Moneter.co.id – Kepala Otoritas Jasa Keuangan Provinsi Jambi Darwisman mengatakan kehadiran layanan penyaluran kredit berbasis aplikasi (financial technology/fintech) tidak memengaruhi industri perbankan konvensial dan syariah yang beroperasi di daerah ini.

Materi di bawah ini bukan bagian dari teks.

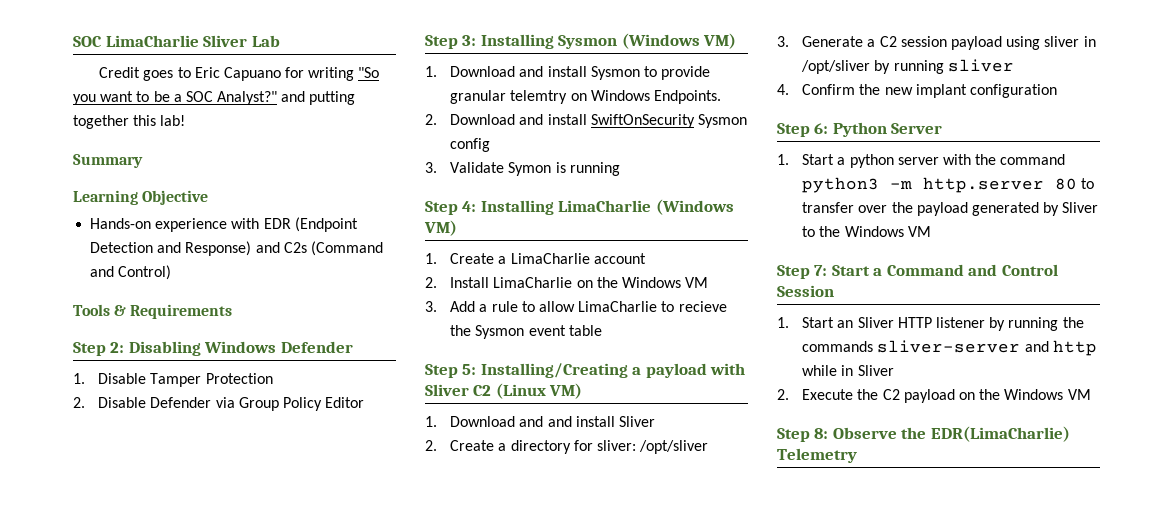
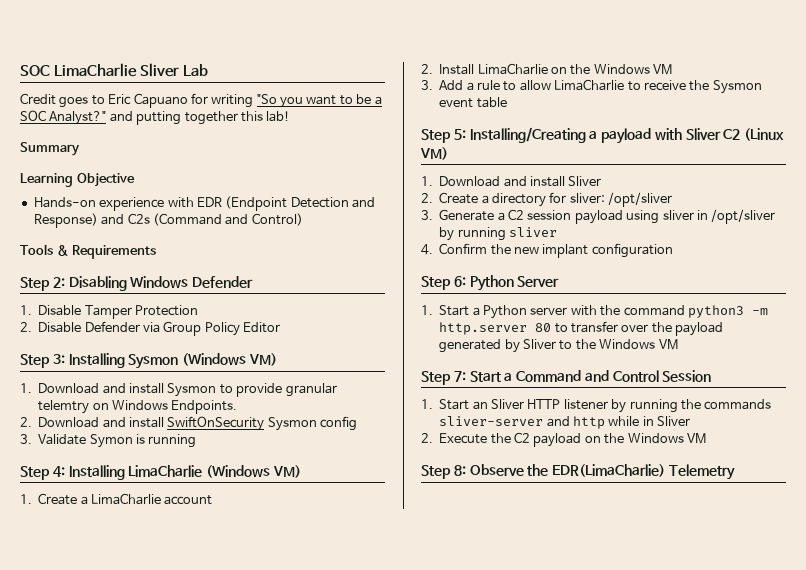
- 3. Add a rule to allow LimaCharlie to recieve the Sysmon event table
+ 3. Add a rule to allow LimaCharlie to receive the Sysmon event table
- 1. Download and and install Sliver
+ 1. Download and install Sliver
- 1. Start a python server with the command python3 -m http.server 80 to transfer over the payload generated by Sliver to the Windows VM
+ 1. Start a Python server with the command python3 -m http.server 80 to transfer over the payload generated by Sliver to the Windows VM

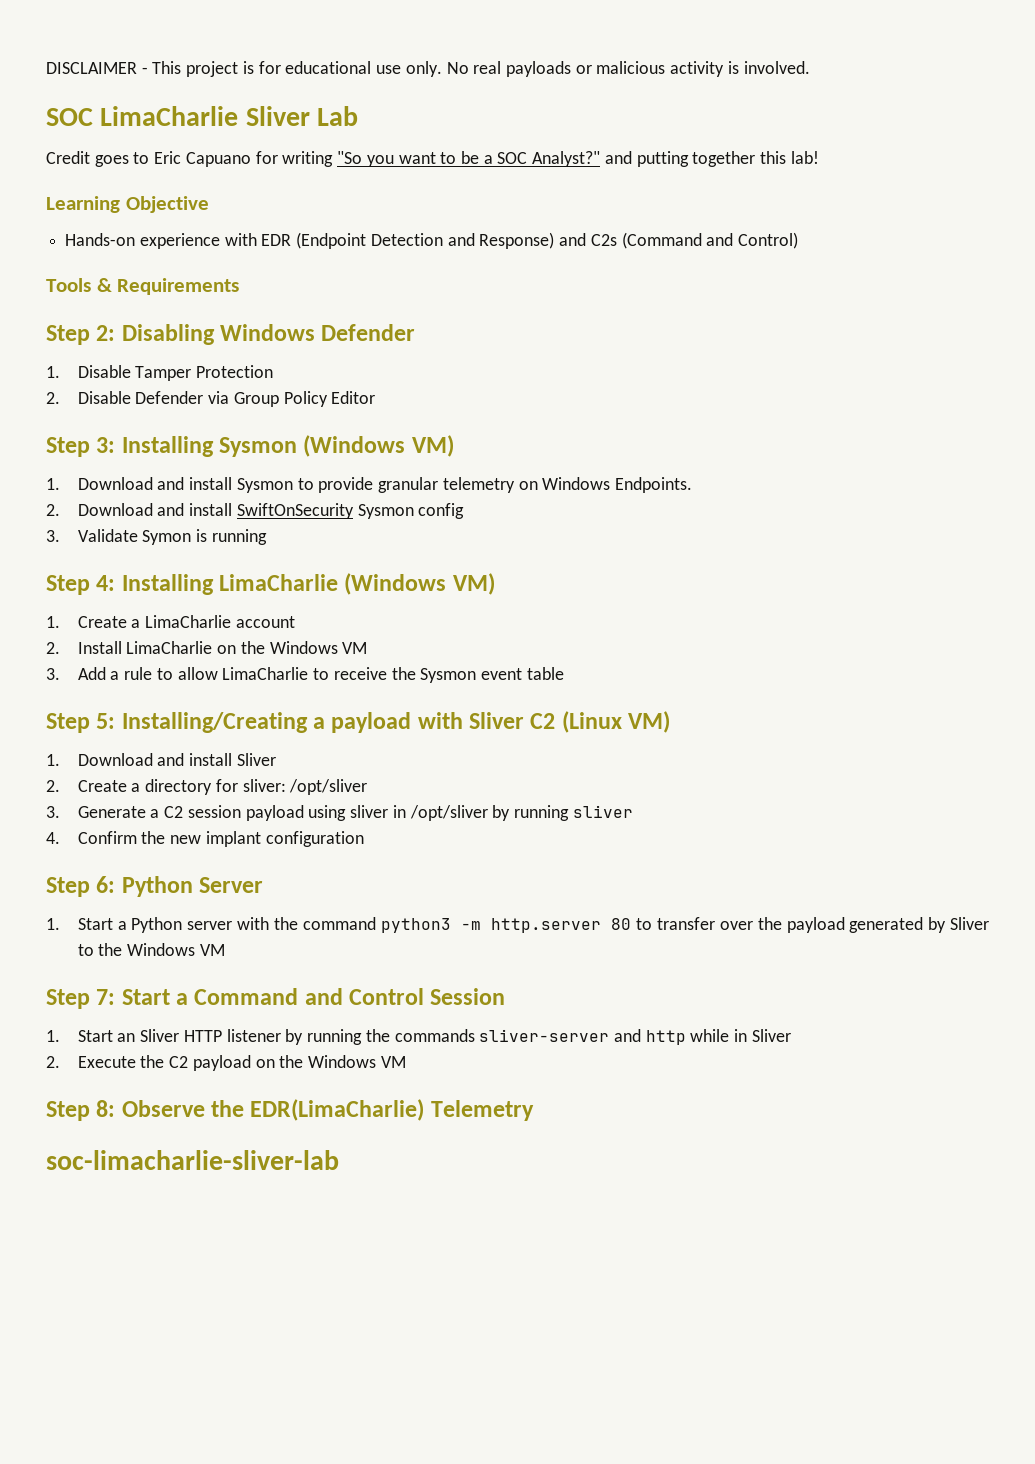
+ DISCLAIMER - This project is for educational use only. No real payloads or malicious activity is involved.
- Summary
- 1. Download and install Sysmon to provide granular telemtry on Windows Endpoints.
+ 1. Download and install Sysmon to provide granular telemetry on Windows Endpoints.
+ soc-limacharlie-sliver-lab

“Tidak akan memengaruhi bank konvensional karena sudah ada regulasinya, sehingga bank konvensional sudah bisa melakukan langkah-langkah antisipasi,” katanya, Minggu (13/8).
Hal itu justru dapat memacu industri perbankan konvensional dan syariah untuk meningkatakan pelayanan kualitas yang prima terhadap nasabahnya.
“Ini memacu bank konvensional untuk meningkatkan layanannya dan kualitas servis ekselen agar tetap diterima dengan baik, dan juga saya dengar fintech yang diizinkan ini juga jumlahnya tidak banyak sehingga tidak mempengaruhi,” ujar Darwisman.
Selain itu, dengan kehadiran layanan fintech tersebut, industri perbankan konvensial juga harus mulai mencoba menerapkan dengan layanan teknologi yang mengacu pada koridor yang telah ditetapkan dari OJK.